What did Mr. Bar-B-Q & Mrs. Deep Fry say to the Raw Vegan?

 

People in the South crave Bar-B-Q and deep fried foods like mint needs julep. Mrs. Deep Fry and Mr. Bar-B-Q are the benevolent grandparents of southern hospitality. We all love their genteel charm and easygoing mannerism . Everyone knows them; they never miss a birthday party, picnic, neighborhood cookout or family gathering. Nothing pleases them more, than to have friends and family drop in to share a good meal and catch up with old acquaintances. Mr. Bar-B-Q and Mrs. Deep Fry are home grown folk. No need for stuffy Victorian furniture, white linen and expensive silverware. When they are around, it’s okay to use your fingers, lick your lips, and flat out enjoy your food.

Since moving to the South I have grown to love fried chicken, hush puppies, beer battered onion rings, deep fried catfish, pulled pork sandwiches, brisket, baby back ribs, collard greens, grits, candied yams, sweet tea and my new favorite dessert,  peach cobbler mmmmmm. It’s on the menu at work and at least once a week at the end of my shift or on a slowwww night; it’s time to indulge my inner fat boy.

But this post is not about me or my love affair with southern cooking. In my restaurant, where cooks subsist on a steady diet of hamburgers, chicken wings, french fries and coca-cola, Sous chef Wayne Delattiboudare is an anomaly. Mr. Bar-B-Q and Mrs. Deep Fry were so concerned about this wayward son of the kitchen; they sat him down for a heart to heart talk.

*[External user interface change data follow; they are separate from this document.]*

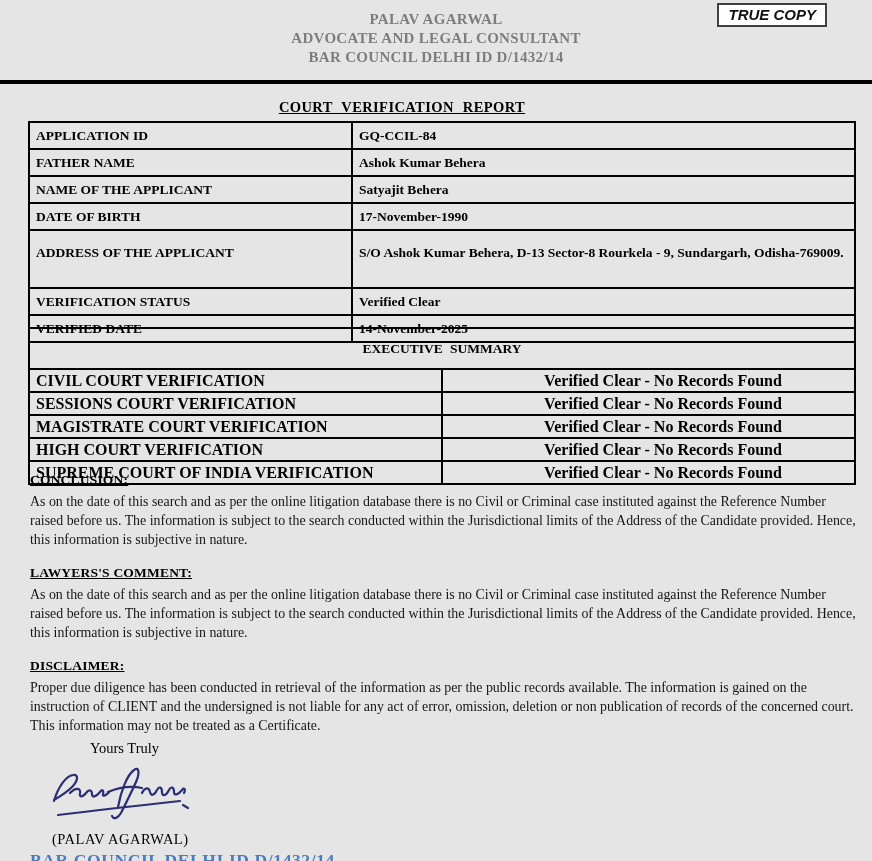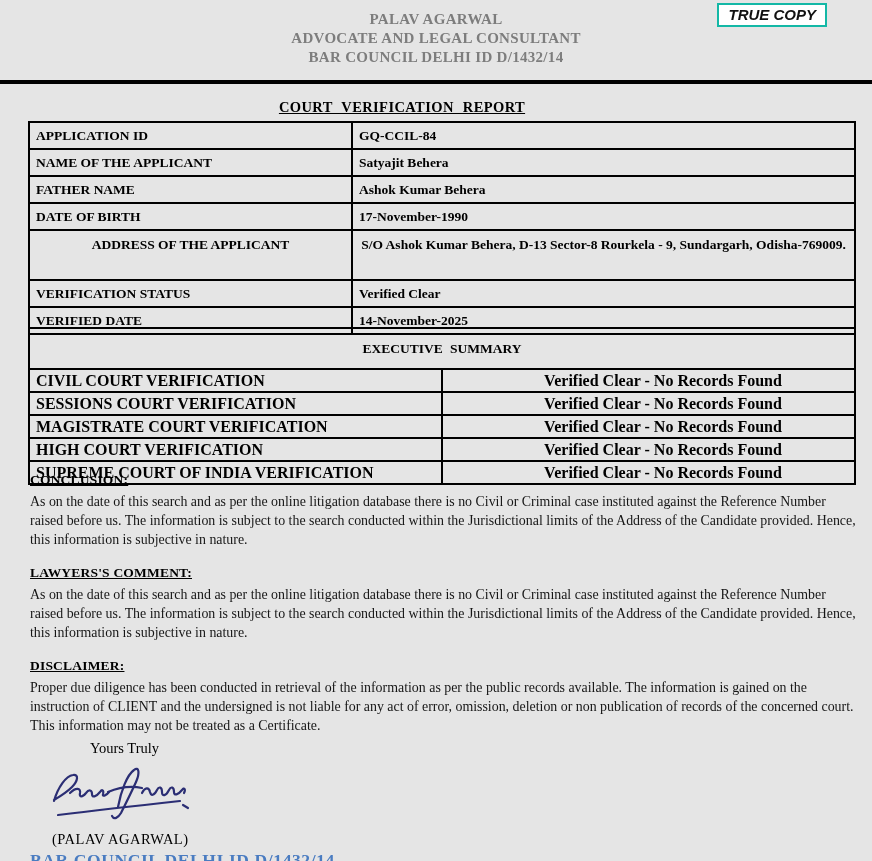"TRUE COPY" .stamp { border: 2px solid #14b8a6 -> 2px solid #404040 }
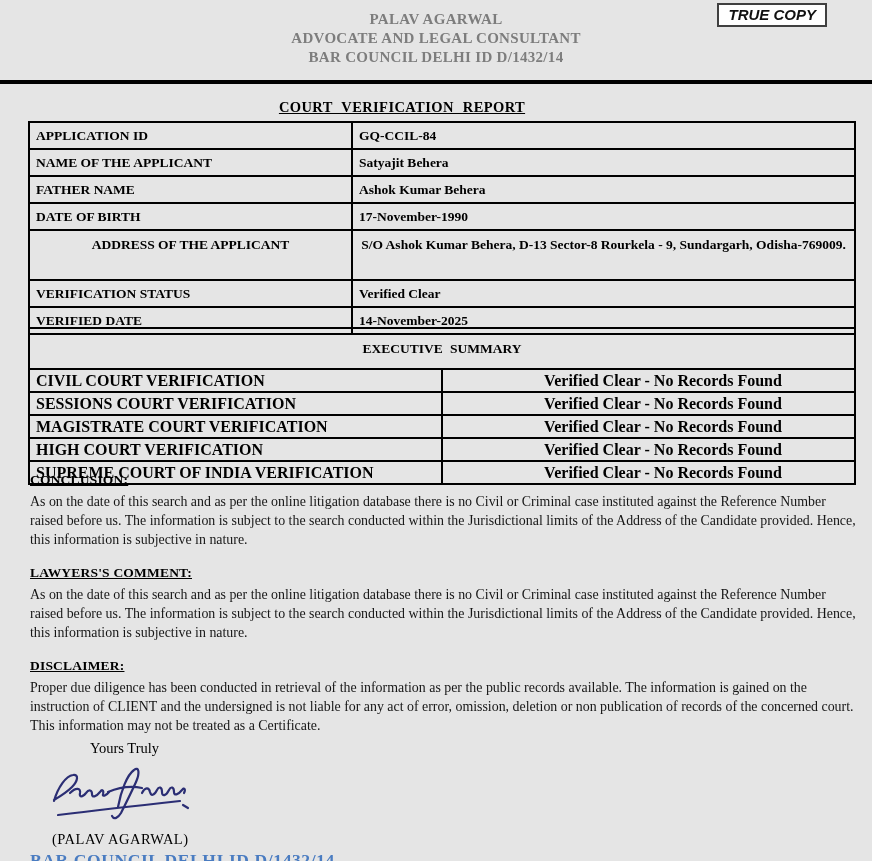"NAME OF THE APPLICANT" tr { order: before "FATHER NAME" -> after "FATHER NAME" }
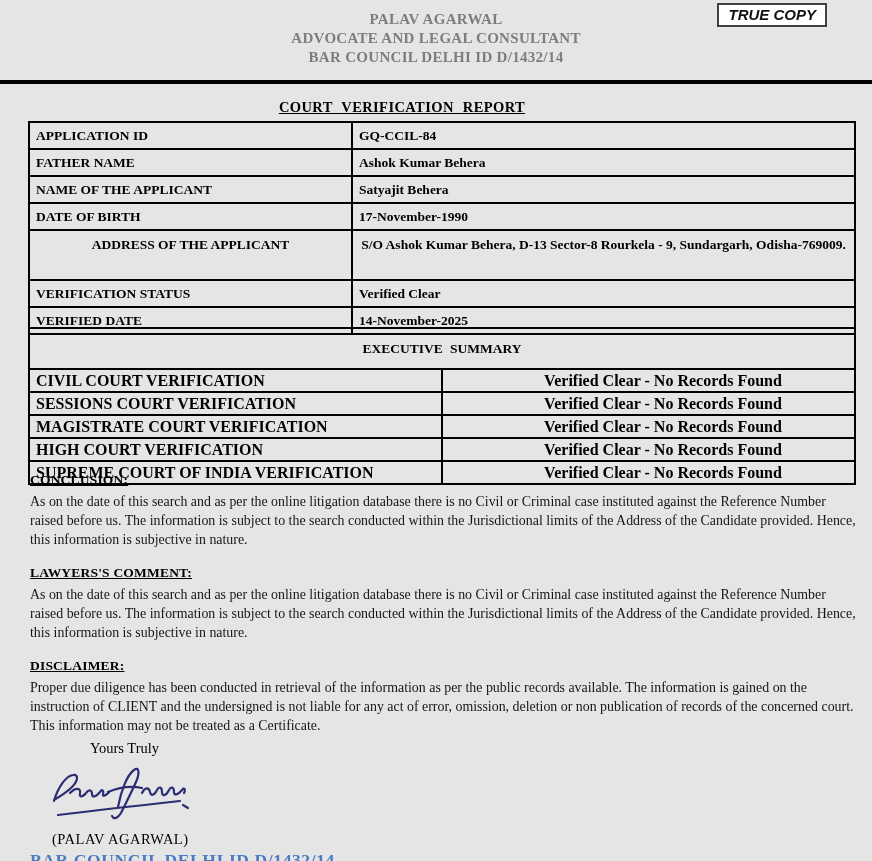"ADDRESS OF THE APPLICANT" .tbl-applicant tr.tall td { padding-top: 6px -> 14px; text-align: center -> none }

Mr. Q and Mrs. Fry: Chef Wayne, what’s that on your cutting board?

Chef Wayne: Jicama, green papaya, limes, cilantro and avocado. I’m making a salad for dinner.

Mr. Q and Mrs. Fry: You know that salad would go great as the slaw for a pulled pork sandwich, with some french fries. Goodness ! Chef Wayne we never see you anymore!

Chef Wayne: Laughs, looks at them and laughs again. As tempting as that sounds, thanks, but no thanks, I’ll stick with my salad. I enjoy eating raw foods, it’s healthy, it’s better for digestion, and it’s free of hormones, antibiotics, and all those nasty chemicals you find in processed food.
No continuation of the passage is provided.